Fino allo scorso anno, nel nostro Paese c'era un curioso modo di fatturare i kWh consumati dagli utenti il cui fabbisogno era più alto. Come da logica, infatti, se in un'abitazione vive una famiglia numerosa è ovvio supporre che i suoi consumi siano più alti rispetto a un nucleo familiare composto da una, massimo due persone. Quindi, perché l'utenza della famiglia numerosa era tenuta a pagare una cifra più elevata rispetto al single per ogni kWh consumato? Si viveva nella paradossale condizione per la quale le famiglie più numerose si facevano di fatto carico della spesa energetica delle famiglie meno numerose grazie al criterio di progressività e di sussidio. Era una situazione paradossale perché alle utenze con un consumo più elevato, per logica, bisognerebbe ridurre e non aumentare il costo dei kWh. Con la riforma e l'introduzione della tariffa TD, quindi, l'obiettivo è quello di ridurre le incombenze più gravose sulle utenze con i maggiori consumi per ridistribuire in modo equo costi e aderenze. L'obiettivo dei consumi energetici efficienti non è utopico ma è realizzabile cercando una migliore trasparenza in bolletta e una ripartizione più coerente dei costi. Ecco, quindi, a cosa serve la tariffa TD per i servizi di rete.

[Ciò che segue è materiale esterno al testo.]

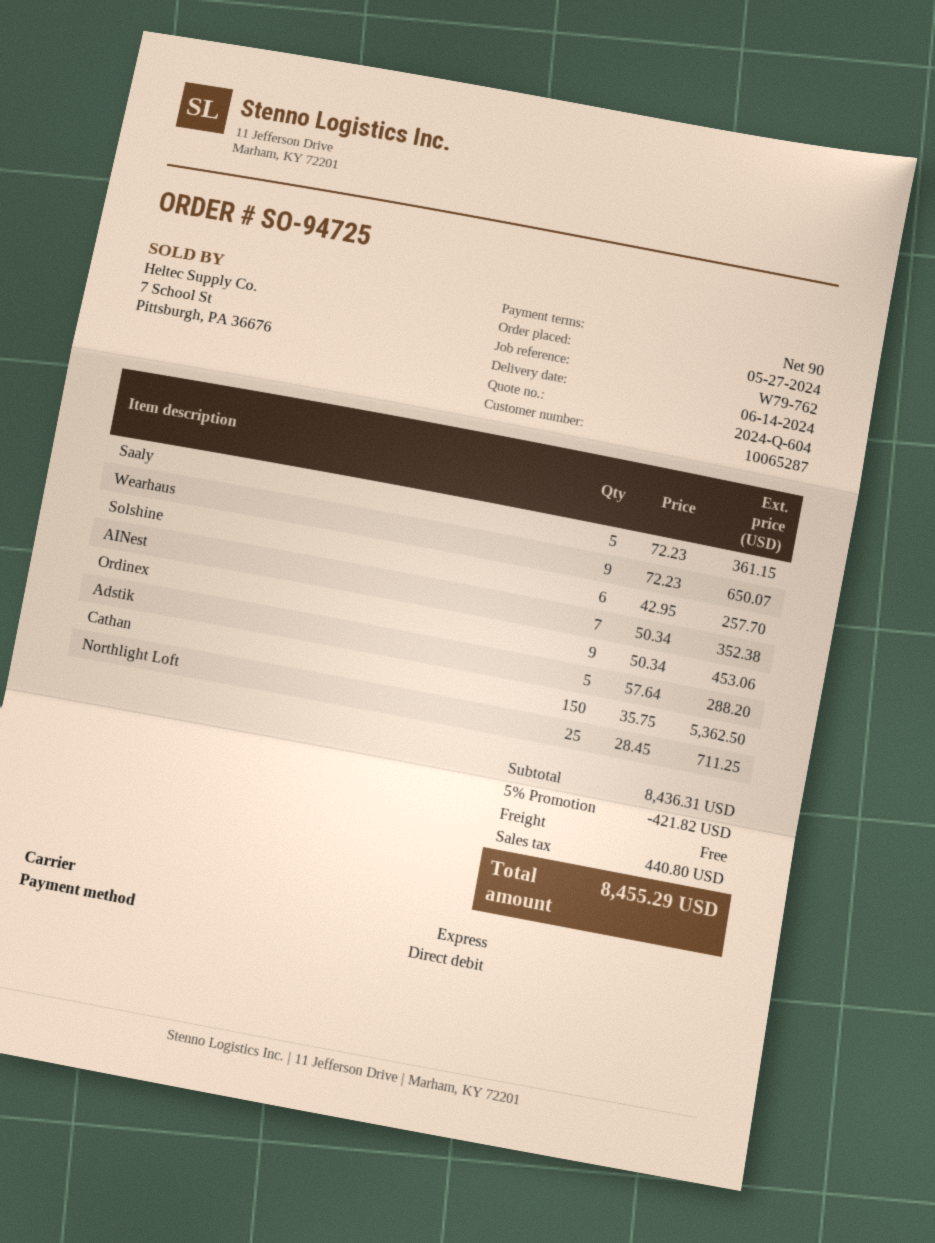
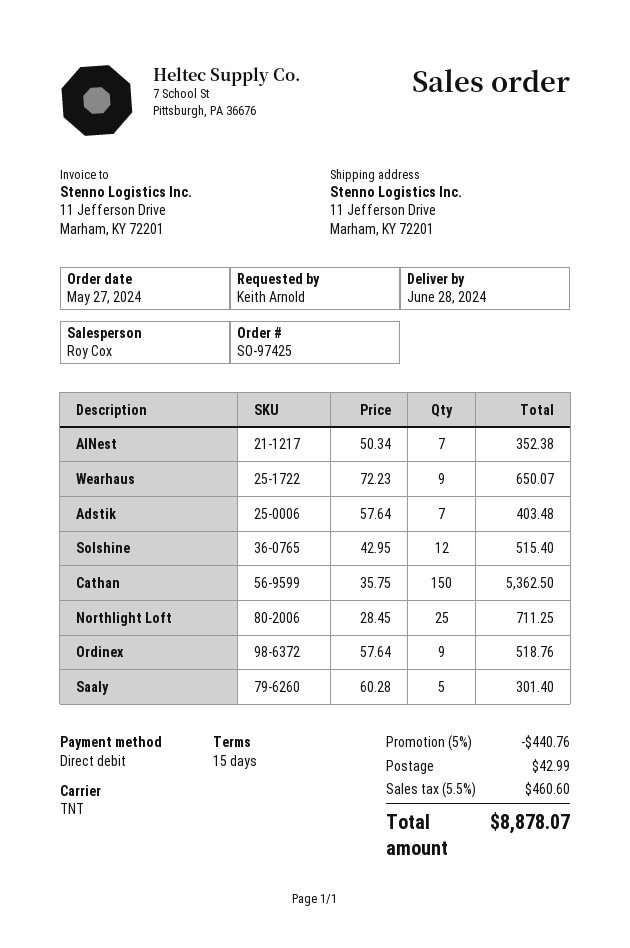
order number: SO-94725 -> SO-97425
delivery date: 2024-06-14 -> 2024-06-28
payment terms: 90 days -> 15 days
shipping method: express -> TNT
Saaly: 5 x 72.23 = 361.15 -> 5 x 60.28 = 301.40
Solshine: 6 x 42.95 = 257.70 -> 12 x 42.95 = 515.40
Ordinex: 9 x 50.34 = 453.06 -> 9 x 57.64 = 518.76
Adstik: 5 x 57.64 = 288.20 -> 7 x 57.64 = 403.48
discount: 5% = 421.82 -> 5% = 440.76
shipping: 0.00 -> 42.99
tax: 440.80 -> 460.60
total: 8455.29 -> 8878.07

La tariffa TD è applicabile a tutte le utenze domestiche che fino al 31 dicembre 2017 sottostavano alla tariffazione D2 e D3 progressive, differenziate tra utenze residenti e utenze non residenti. Le due tariffazioni ora abolite si distinguevano per il carico massimo di potenza supportato dal contatore installato, che per la tariffazione D2 era al massimo di 3 kWh mentre con la tariffa D3 era possibile accedere anche a carichi di potenza maggiori. La tariffazione D2, tra le due, era quella più conveniente ma poteva essere adottata esclusivamente dalle utenze residenti in quello specifico immobile associato al contatore ma il criterio di progressività era comunque valido per entrambe le tariffe. Queste distinzioni che hanno accompagnato gli italiani fino al 2017 cessano di esistere con la tariffa TD che abolisce qualsiasi criterio di progressività e la distinzione tra residenti/non residenti. La tariffazione è lineare e, quindi, si ha un aumento proporzionale dei costi all'aumentare dei consumi, così da non penalizzare le utenze il cui fabbisogno (e quindi il consumo) è più alto. Facendo rapidamente due conti specifici, le utenze residenti il cui consumo energetico è al di sotto dei 3 kWh e che fino al 31 dicembre 2017 utilizzavano la tariffa D2, con il passaggio a TD rete subiranno un aumento standardizzato di 64€ annuali se il loro consumo è inferiore ai 1.800 kWh, che si dimezza se il consumo arriva a 2.700 kWh e che si annulla completamente oltre a 3.100 kWh. Tutte le utenze che superano quella soglia, invece, non solo vedranno annullarsi l'aumento ma possono arrivare a ottenere un risparmio in bolletta di circa 80 € se i consumi superano i 4.400 kWh. Lo stesso criterio è valido anche per i non residenti, che con consumi fino a 1.100 kWh non subiscono variazioni ma arrivano a un risparmio di 90€ se i consumi raggiungono i 3.400 kWh.

Ovviamente, i consumatori possono continuare a scegliere quale tipo di contatore installare presso il domicilio, scegliendo la potenza massima di carico in base alle loro esigenze ma anche qui, con la riforma, sono state introdotte delle novità interessanti per migliorare i consumi e la gestione del proprio portafoglio energetico. In particolare, per andare incontro alle utenze con consumi davvero ridotti, l'aumento di potenza non sarà più obbligatoriamente a scaglioni da 1,5 kWh ma sarà di 0,5 kWh. Nello specifico, se prima dell'entrata a regime della riforma, le utenze potevano scegliere di installare un contatore da 3 kWh o da 4,5 kWh, con le novità appena introdotte sono libere di adottare anche contatori da35,5 kWh o da 4 kWh e anche tutta la procedura di aumento del carico massimo di potenza è stata semplificata ma, soprattutto, resa più economica e meno gravosa.